We ask visitors to take personal responsibility for their waste and to discuss issues of rubbish, water and ecology with their house and community hosts. Water bottles and glass are recycled, though other plastic is a problem, and obviously there is no rubbish collection. The house uses stored rain - the tanks and plumbing having been repaired. In drought periods children and farm workers carry water in churns from bore holes. Drinking water is brought in from town supplies, but must be purified.
There is no air-conditioning, but Kanaama lies relatively high and is pleasantly breezy, cooler than Kampala. Cooking is done over fires - necessitating wood supplies. Milk, meat, beans, vegetables and fruit are mostly produced by the family.
Western visitors increase the strain on local resources: water for showers and laundry; diesel for electricity; wood for fires. We are considering alternative forms of power for Kanaama. Interest in developing biogas and solar power abounds, and compulsory science in secondary schools will hopefully boost this movement enormously.
Hosting visitors, working to budgets, and managing links with community organisations enhance skills, encourage dialogue and widen knowledge.

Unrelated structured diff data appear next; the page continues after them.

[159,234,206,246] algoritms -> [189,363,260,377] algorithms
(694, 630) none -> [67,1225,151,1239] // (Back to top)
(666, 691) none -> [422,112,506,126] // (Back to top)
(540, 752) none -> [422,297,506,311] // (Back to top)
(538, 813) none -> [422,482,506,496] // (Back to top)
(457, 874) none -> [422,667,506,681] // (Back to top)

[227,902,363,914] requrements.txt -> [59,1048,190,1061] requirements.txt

The project treats women and girls equally with men and boys, appreciates the importance of domestic tasks, and brings wives more fully into decision-making. By sharing the same house, visitors will exchange experiences and support each other, and mealtimes provide opportunities for discussion with family members. Many visitors maintain contact and support with family and community members afterwards, and with our organisation in London.
Community
Volunteers and visitors to Kanaama have contributed significantly to community development:
- Their initiatives have provided a school water tank and school shutters and books, three church renovations, and support and sponsorships for 129 needy children. Fundraising is going on for classroom floor and windows. One volunteer’s efforts led to a school link and head teacher exchange with British Council funding. Several teachers have conducted enterprising creative projects in primary schools.

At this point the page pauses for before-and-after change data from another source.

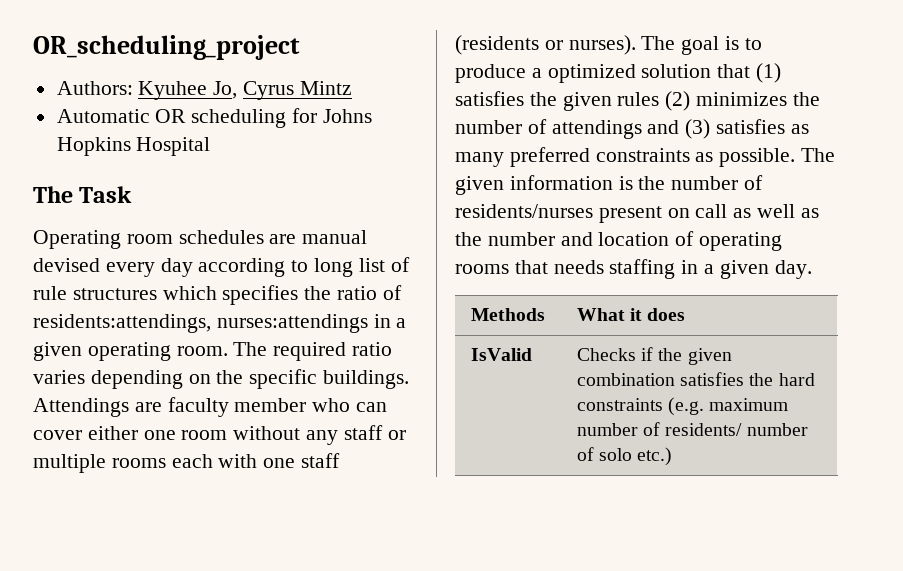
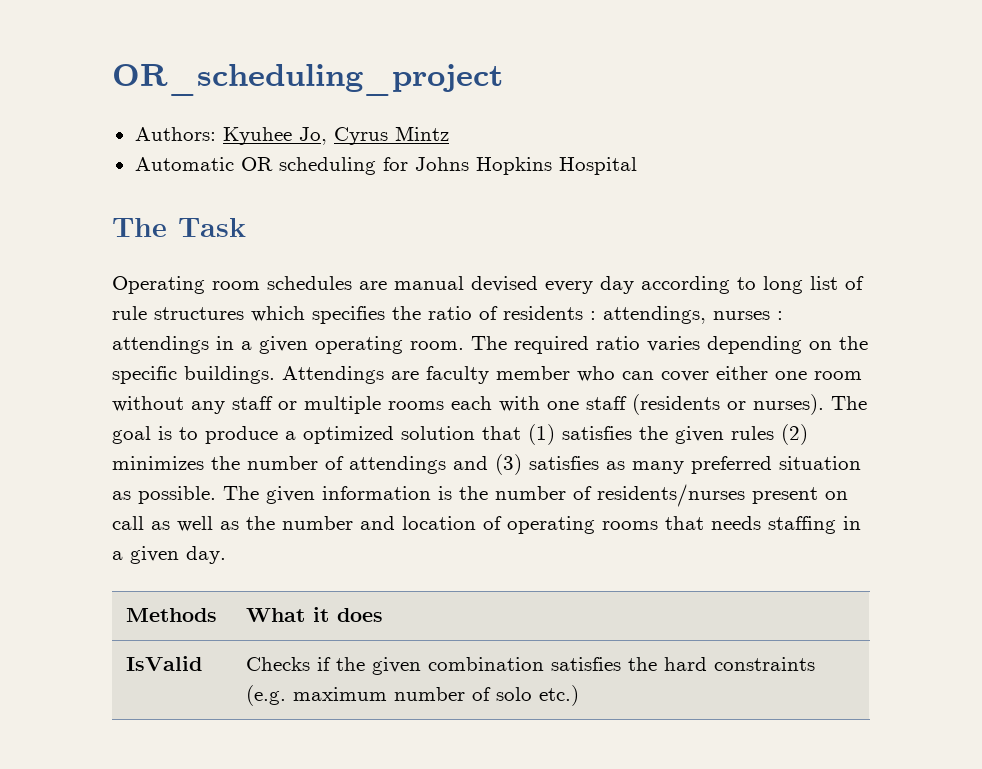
[33,314,368,333] residents:attendings, nurses:attendings -> [503,306,783,324] [112,336,209,354] residents : attendings, nurses : attendings
[595,148,690,162] constraints -> [779,456,861,470] situation
[665,423,808,436] [576,447,594,461] residents/ number of -> (492, 694) none

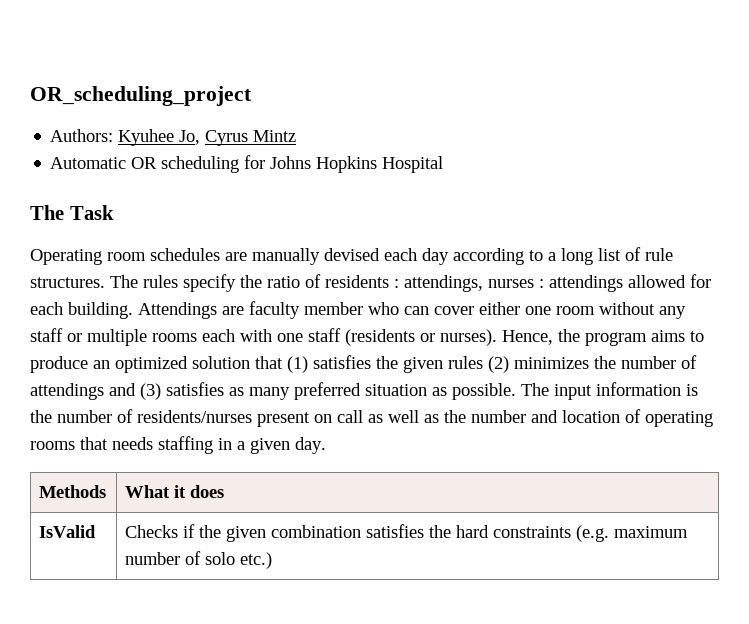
[394,276,593,294] manual devised every -> [252,248,417,265] manually devised each
(756, 283) none -> [548,252,556,261] a
[154,306,385,324] structures which specifies -> [30,274,236,292] structures. The rules specify
[216,336,868,354] [112,366,275,384] in a given operating room. The required ratio varies depending on the specific buildings. -> [628,274,711,288] [30,302,133,319] allowed for each building.
[831,396,867,410] [112,426,172,444] The goal is -> [502,329,685,346] Hence, the program aims
[285,431,296,440] a -> [93,360,110,369] an
[266,486,315,504] given -> [554,384,592,400] input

- Volunteers have helped to launch a women’s microcredit scheme (Kashare Tuhwerane – Helping each other), based on Grameen small group methods, with two local workers trained and supervised by Isebail MacKinnon from London. Members receive training in financial management and business planning. Since July 2010 fundraising and trust donations have raised £41,800 for this project which has made 150 loans of £60 for small businesses (poultry, brick-making, tailoring, retailing). An impact evaluation of this work is underway by a Ugandan researcher, and in July 2012 the project will be handed over to a Ugandan supervisor. We will still raise core costs, since projects aiming at the financially excluded need ongoing support.
- Microcredit members receive agricultural training to encourage better use of existing resources and to tackle climate change. The pilot scheme, planned by a civil engineer volunteer in collaboration with Kashare Environmental Development Initiative (KEDI), is now being extended. A year’s stove building programme, arising from discussions in the locality, also starts in April 2012 in 240 households across the whole sub-county. These schemes have received Trust Funding of £1600 and £1800 respectively.

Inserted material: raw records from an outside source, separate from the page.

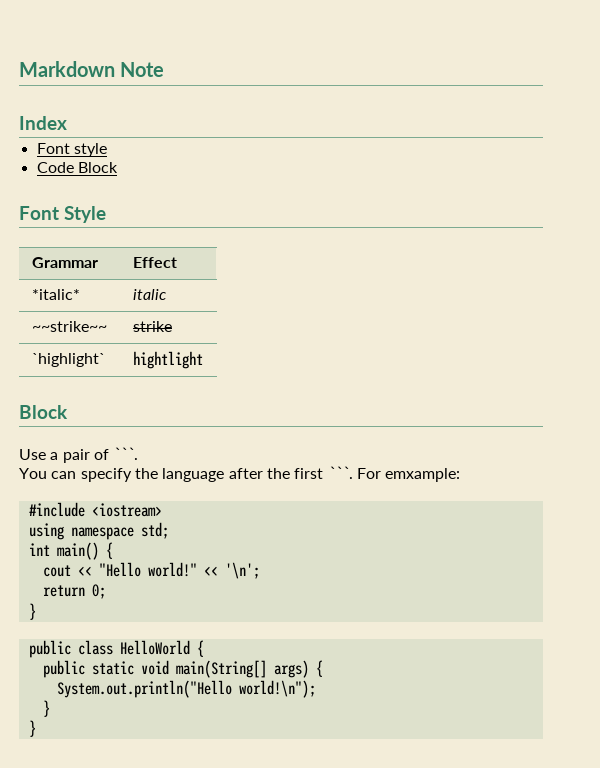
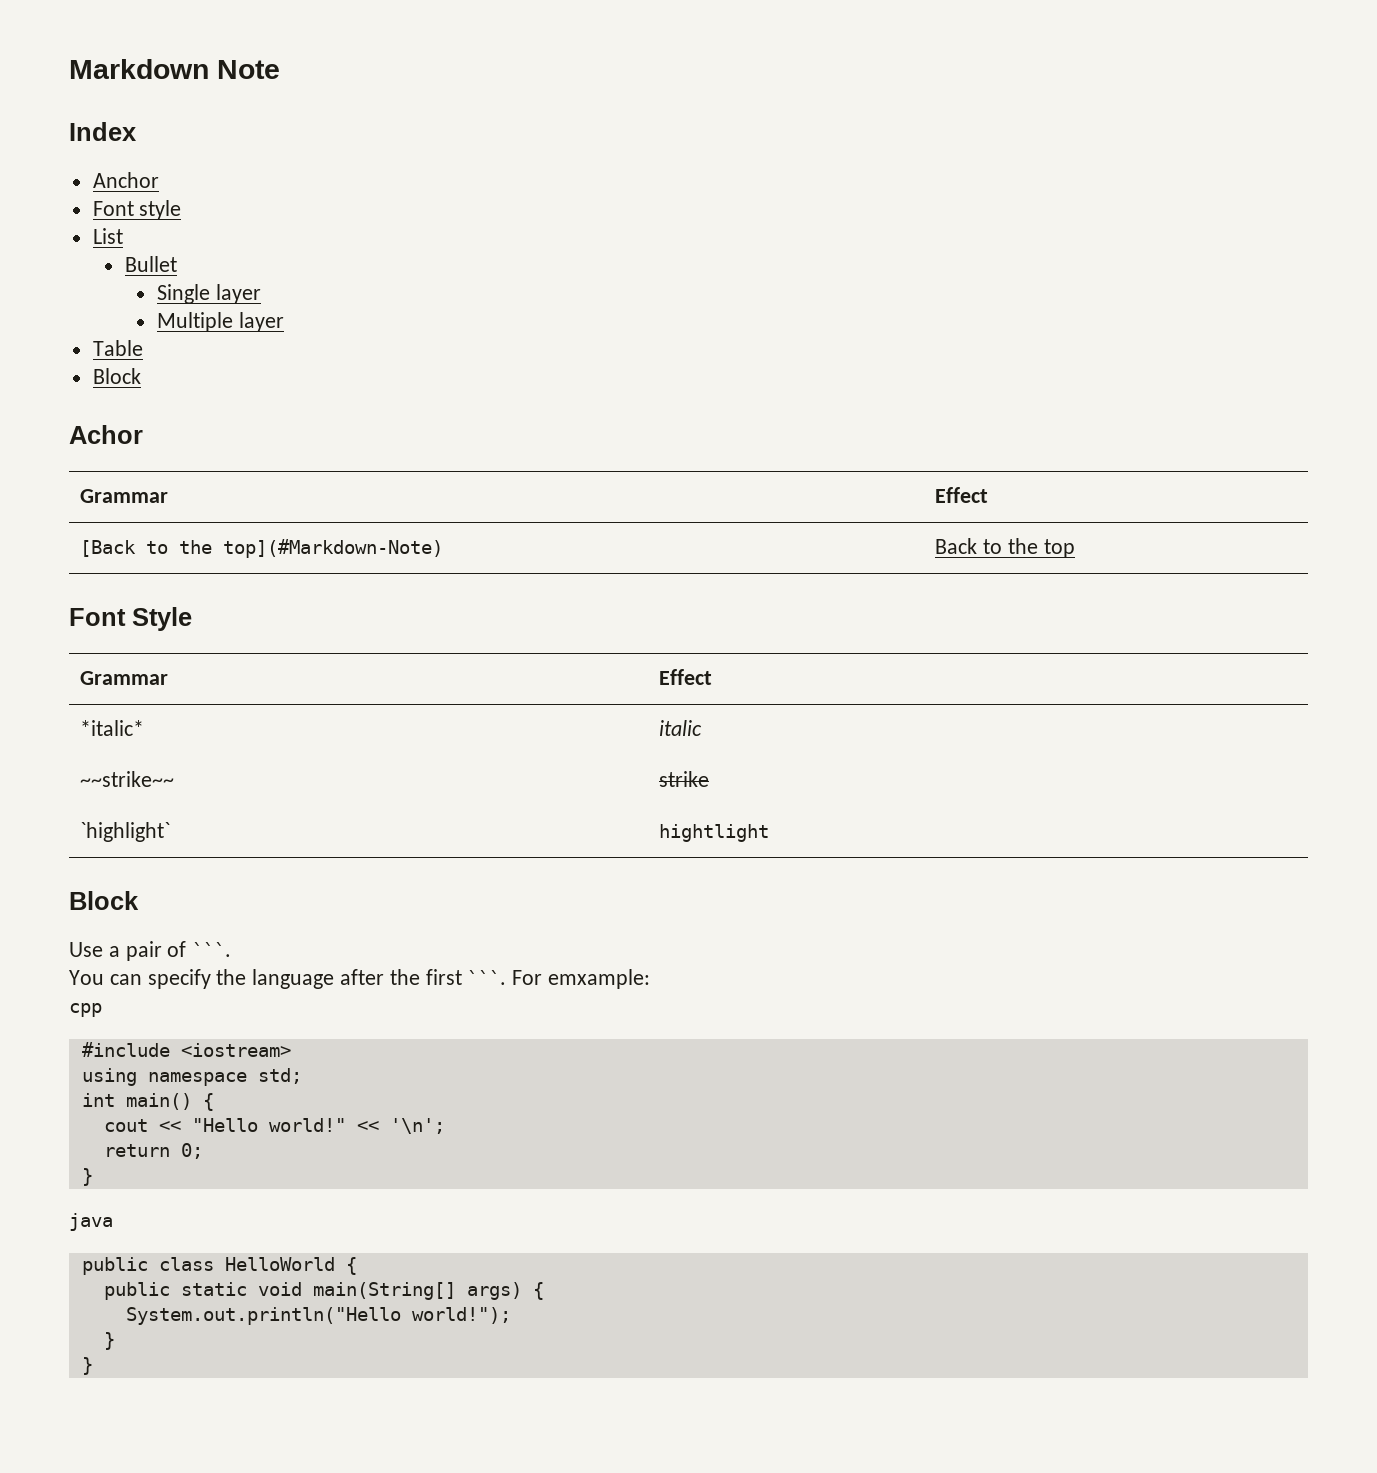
(67, 123) none -> [92,172,159,188] // Anchor
[36,162,118,173] Code Block -> [92,228,123,244] [124,256,177,272] [156,284,261,304] [156,312,284,332] [92,340,143,356] [92,368,141,384] [69,425,143,444] [80,489,169,503] [935,487,989,503] [80,539,444,558] [935,538,1075,558] List // Bullet // Single layer // Multiple layer // Table // Block // Achor // Grammar | Effect // [Back to the top](#Markdown-Note) | Back to the top
(461, 475) none -> [69,1003,102,1017] // cpp
(36, 611) none -> [69,1213,113,1231] // java
[238,680,316,698] world!\n"); -> [411,1307,511,1324] world!");

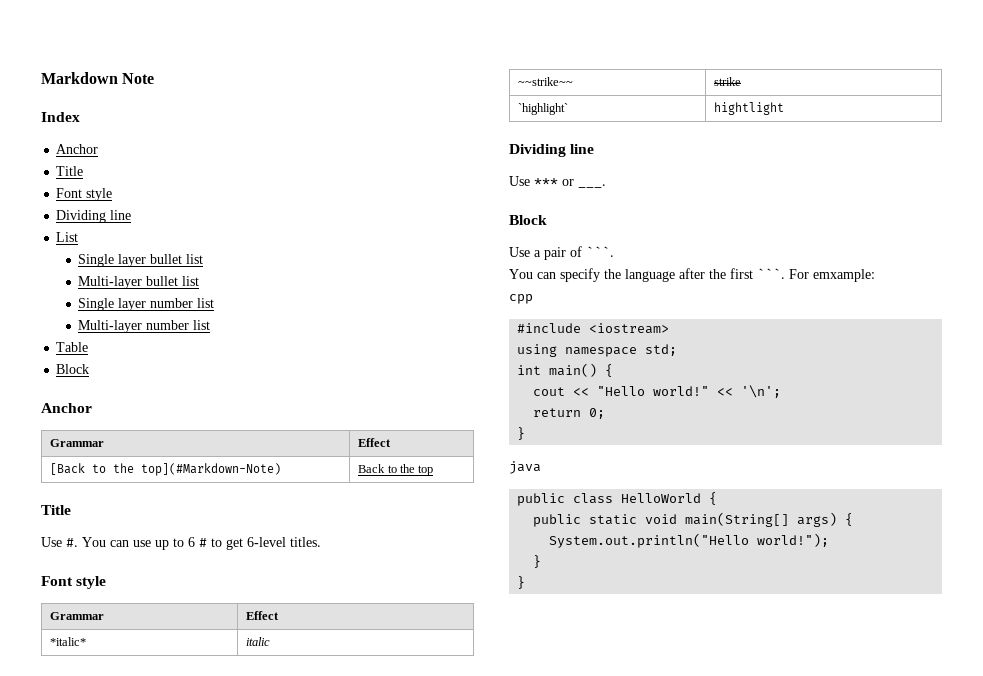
[92,200,182,220] // Font style -> [56,166,84,176] [56,188,113,201] [56,210,132,223] // Title // Font style // Dividing line
[124,256,177,272] [156,284,261,304] [156,312,284,332] // Bullet // Single layer // Multiple layer -> [78,254,204,267] [78,276,200,289] [78,298,215,311] [78,320,211,333] // Single layer bullet list // Multi-layer bullet list // Single layer number list // Multi-layer number list
[69,425,143,444] Achor -> [41,403,92,413] Anchor
[69,607,192,631] // Font Style -> [41,505,71,515] [41,537,321,550] [41,576,107,589] // Title // Use #. You can use up to 6 # to get 6-level titles. // Font style
(770, 833) none -> [509,144,595,157] [509,176,606,188] // Dividing line // Use *** or ___.

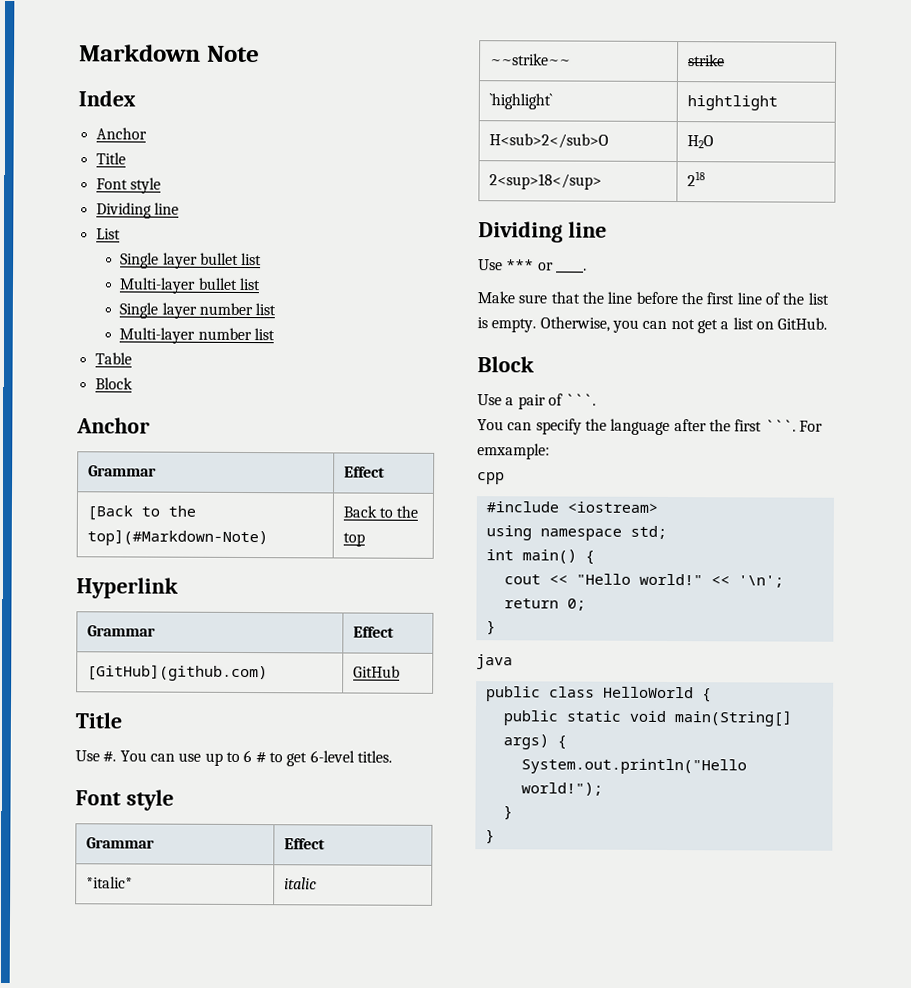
(434, 470) none -> [76,577,179,599] [86,625,156,637] [352,626,394,638] [86,664,268,682] [352,665,400,678] // Hyperlink // Grammar | Effect // [GitHub](github.com) | GitHub
(785, 108) none -> [488,133,609,149] [686,135,714,149] [488,173,602,190] [686,171,706,187] // H<sub>2</sub>O | H2O // 2<sup>18</sup> | 218
(606, 186) none -> [477,291,829,305] [477,316,828,334] // Make sure that the line before the first line of the list is empty. Otherwise, you can not get a list on GitHub.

- A recent volunteer health professional went to Kanaama to map out the dispersed, fragmented and culturally complex health system, and map out how placements could help. This is a great way in which professional volunteers can help our work to move forward.
Our aim is to launch projects, increasingly in collaboration with KICS Uganda, our local Link Group, and then hand them over to local leadership. Currently we are seeking ways to improve communication and reciprocal understanding of funding needs and requirements through discussion and capacity building. Volunteers with experience of partnership working would be particularly welcome! We hope to use these methods for new initiatives, such as a project offering therapeutic support for orphans, and a journalism competition with young people - for which we still need to raise money. Any offers? Do contact us if you can help.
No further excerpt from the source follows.